* [Work instructions]:
From the records below, take each line where the string "none" shows up and copy it.

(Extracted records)
-*-

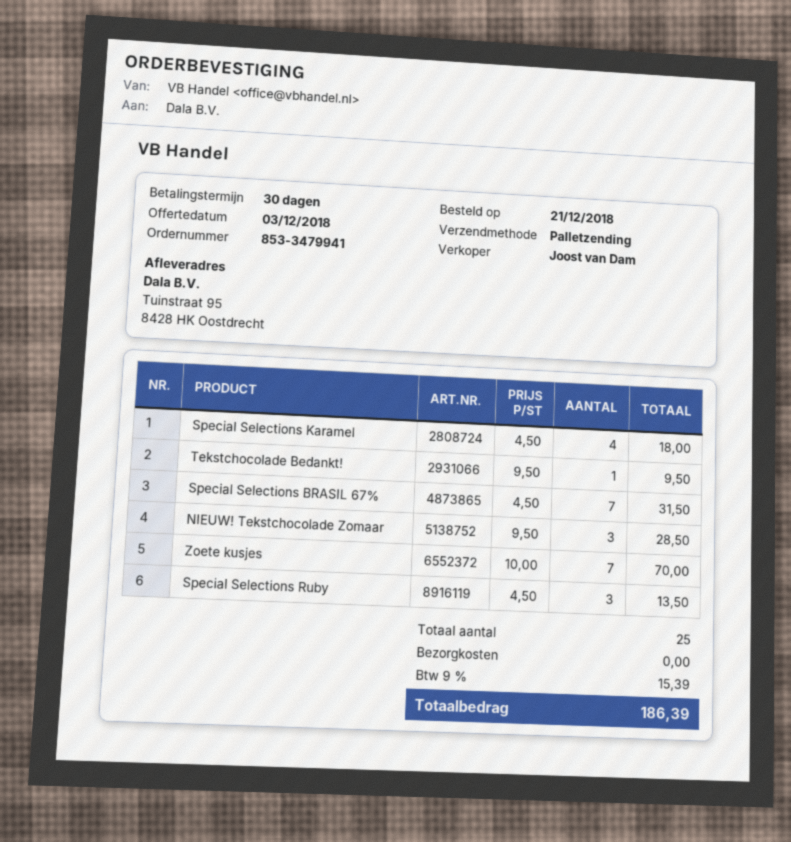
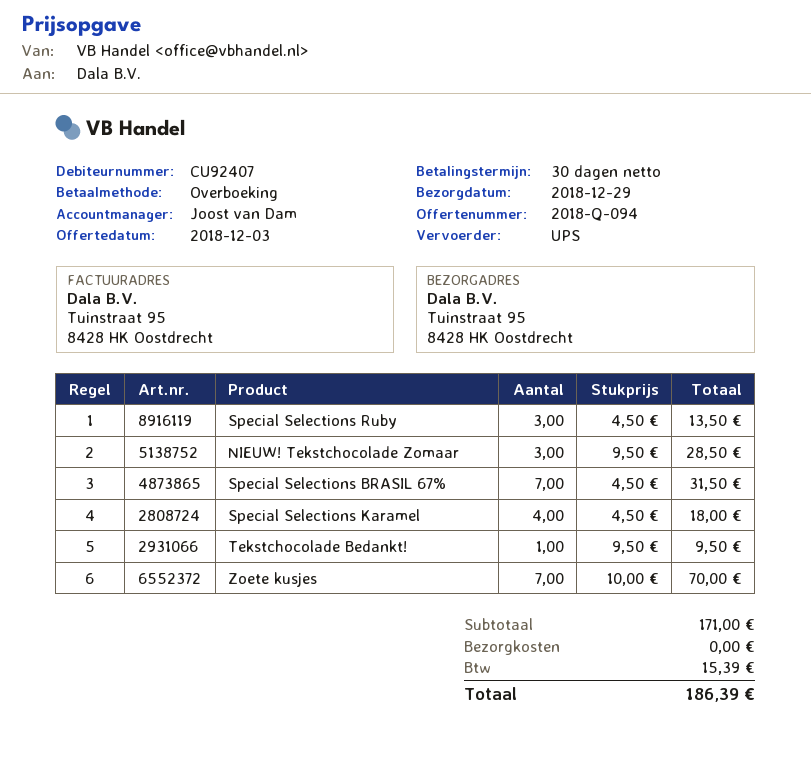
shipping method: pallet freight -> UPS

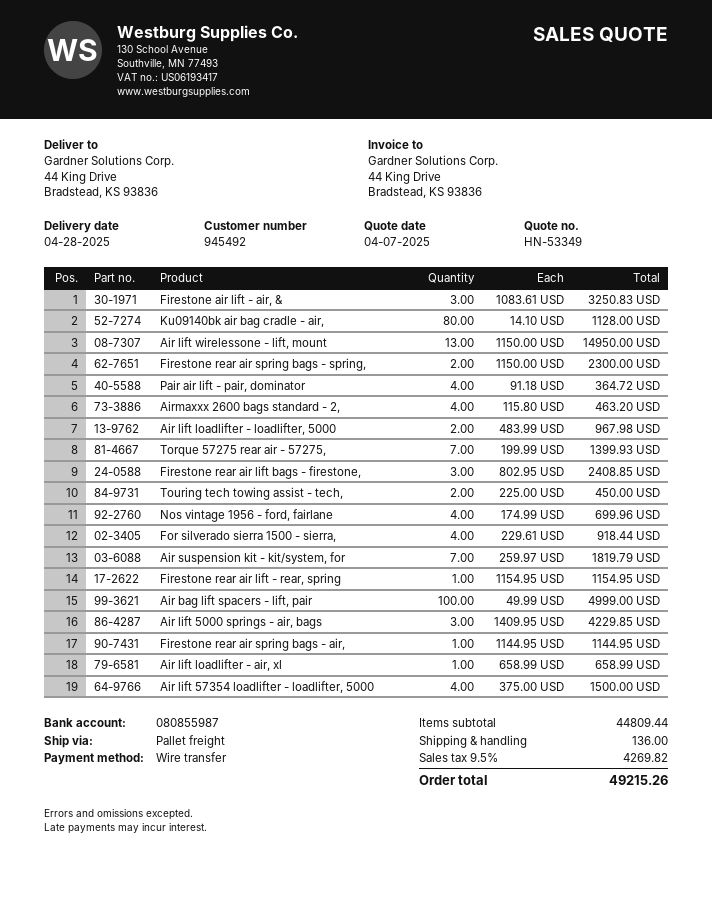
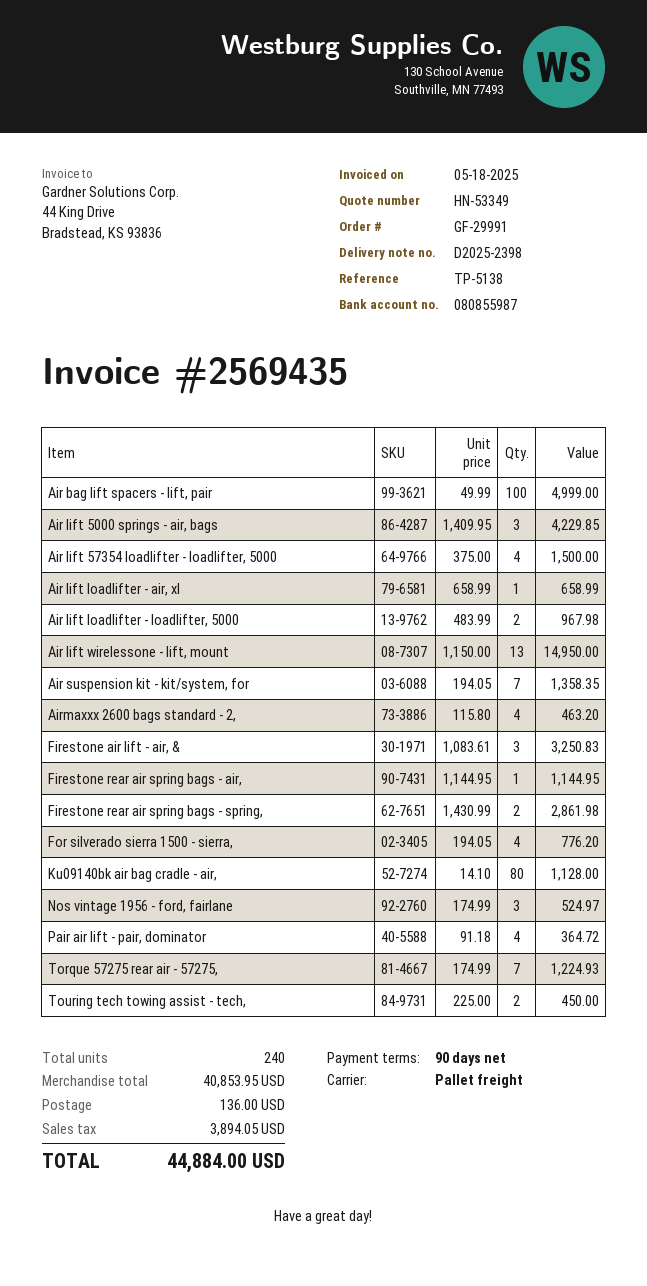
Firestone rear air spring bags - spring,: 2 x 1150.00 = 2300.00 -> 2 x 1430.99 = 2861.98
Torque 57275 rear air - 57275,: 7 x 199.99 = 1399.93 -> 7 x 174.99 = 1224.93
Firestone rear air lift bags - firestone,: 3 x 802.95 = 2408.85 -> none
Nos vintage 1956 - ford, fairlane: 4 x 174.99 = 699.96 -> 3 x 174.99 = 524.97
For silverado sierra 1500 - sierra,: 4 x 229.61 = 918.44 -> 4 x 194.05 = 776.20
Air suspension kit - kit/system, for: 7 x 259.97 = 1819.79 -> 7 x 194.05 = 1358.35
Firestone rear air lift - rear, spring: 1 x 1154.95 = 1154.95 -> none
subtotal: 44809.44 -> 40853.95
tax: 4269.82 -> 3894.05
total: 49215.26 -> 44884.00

-*-

* [Answer section]:
Firestone rear air lift bags - firestone,: 3 x 802.95 = 2408.85 -> none
Firestone rear air lift - rear, spring: 1 x 1154.95 = 1154.95 -> none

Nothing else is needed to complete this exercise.